Однако усилиями прежде всего самого Путина мир после 24 февраля действительно изменился. Причем совсем не так, как кажется российским пропагандистам и путинскому окружению. Один из самых тонких современных политических аналитиков Андрей Пиантковский очень точно отметил, что европейцы перестали боятся. В том числе и ядерных угроз Путина. Европейцы сегодня деловито и основательно готовятся к войне с ним. А американцы, как пионеры, и так «всегда готовы» к этому.
Таким образом путинский ядерный шантаж сегодня не работает даже с европейцами. Что уж говорить о китайцах и индусах? И Индия, и КНР, как известно, ядерные державы. Кроме того, население каждой из этих стран примерно в 10 раз больше российского. Если, допустим, представить себе масштабную ядерную войну РФ с КНР и гибель в ней 140 млн китайцев, то это, конечно, трагедия для них, но в цифрах это только 10% населения Поднебесной. Смерть в такой войне того же числа россиян — 140 млн — будет означать практически полное исчезновение населения РФ. Такая вот простая арифметика.
Путин все это, конечно, понимает.
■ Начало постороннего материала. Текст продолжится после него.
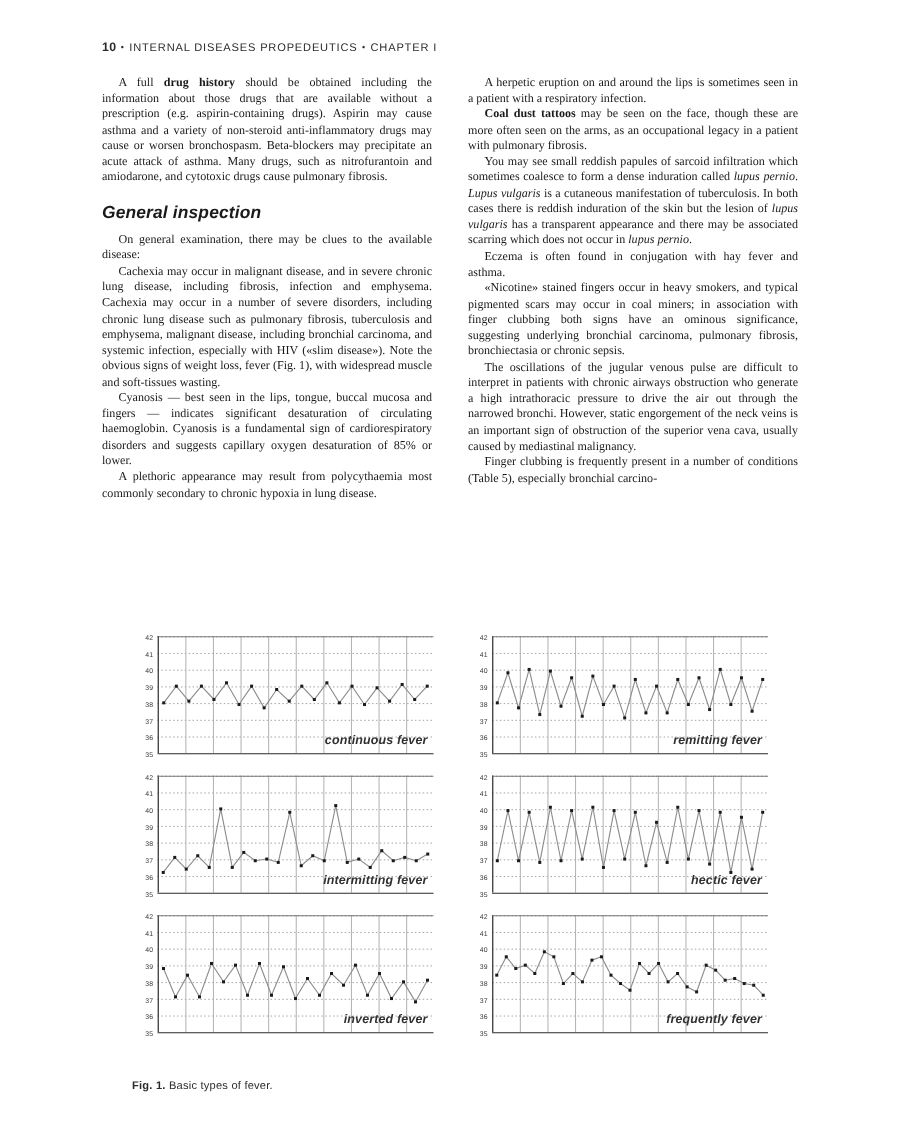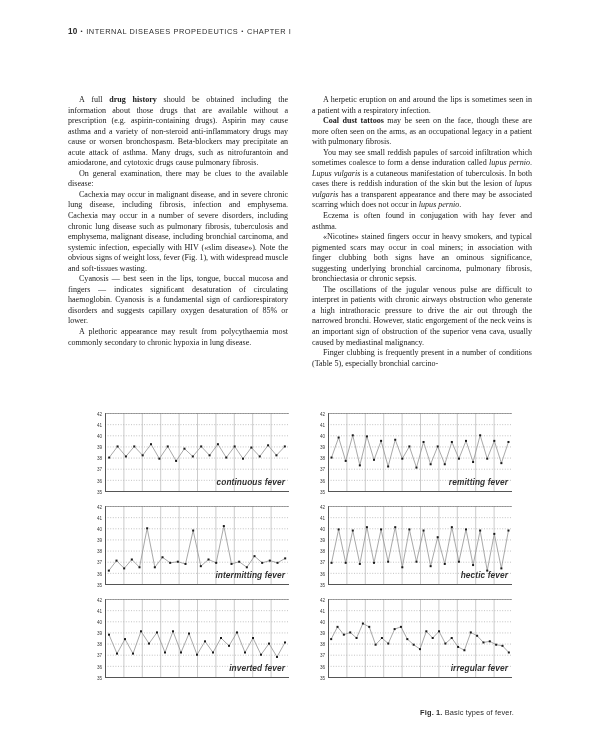"A full drug history should" .col { margin-top: 45px -> none }
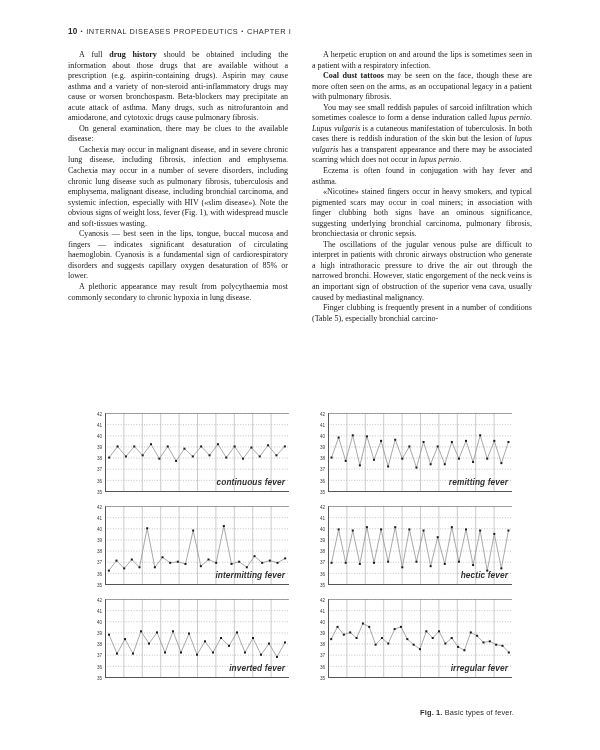"General inspection" h2 { html: none -> <h2>General inspection</h2> }
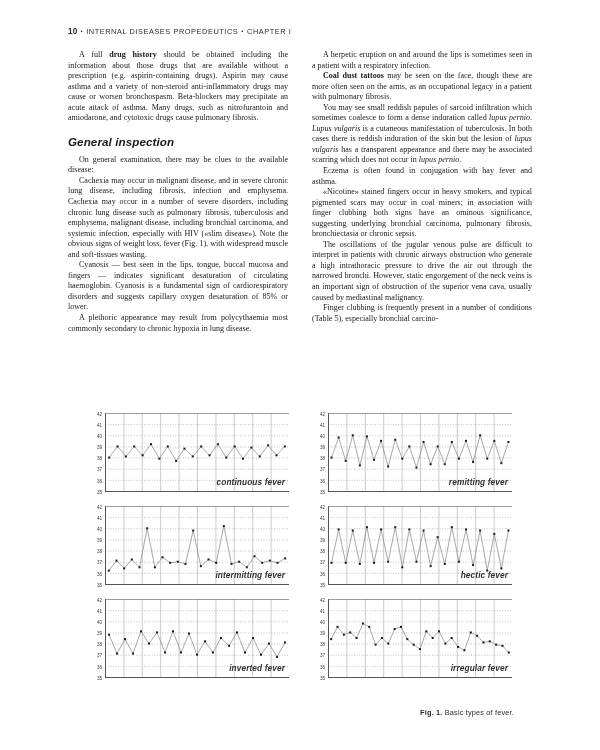"continuous fever" .figure { text-align: right -> none; top: 409px -> 420px }
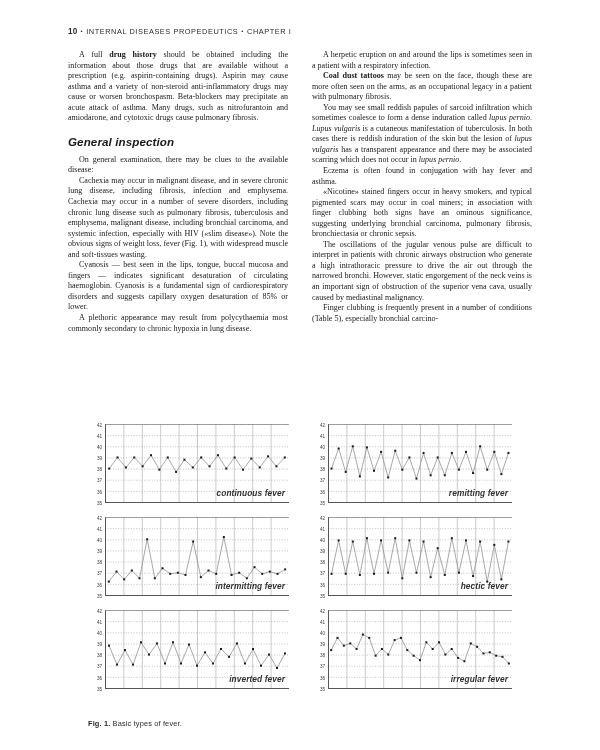"irregular fever" div.chart-caption { text: irregular -> frequently }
В том числе и то, что в связи со всем выше означенным, во взаимоотношениях с Пекином и Дели он может претендовать только на роль младшего партнера, живущего по правилам старших. Кстати, его судорожные попытки втянуть сейчас в БРИКС другие государства востока и юга — Саудовскую Аравию, Турцию, Иран — отчасти связаны и с тем, чтобы создать в этом пока крайне аморфном объединении некий противовес двум экономическим, да уже и военным гигантам — Дели и Пекину. Понравится ли им это — вопрос.
Однако если номер не пройдет, Путин, несомненно, готов и на меньшее. А именно на то, чтобы жить по правилам старших азиатских товарищей. По той причине, что взамен жалкой роли России как энергетического придатка КНР и Индии, ни Пекин, ни Дели не упрекнут его за нарушение каких-то там прав человека. И уж тем более не будут ставить под вопрос законность его бесконечного пребывания на кремлевском троне. Однако и воевать с Западом за него не пойдут.
В результате нынешней восточной политики Путина экономика России продолжит усыхать, как шагреневая кожа, а политическое влияние страны в мире будет приближаться к экономическому. Сейчас это примерно 2% от мирового ВВП. Будет еще меньше.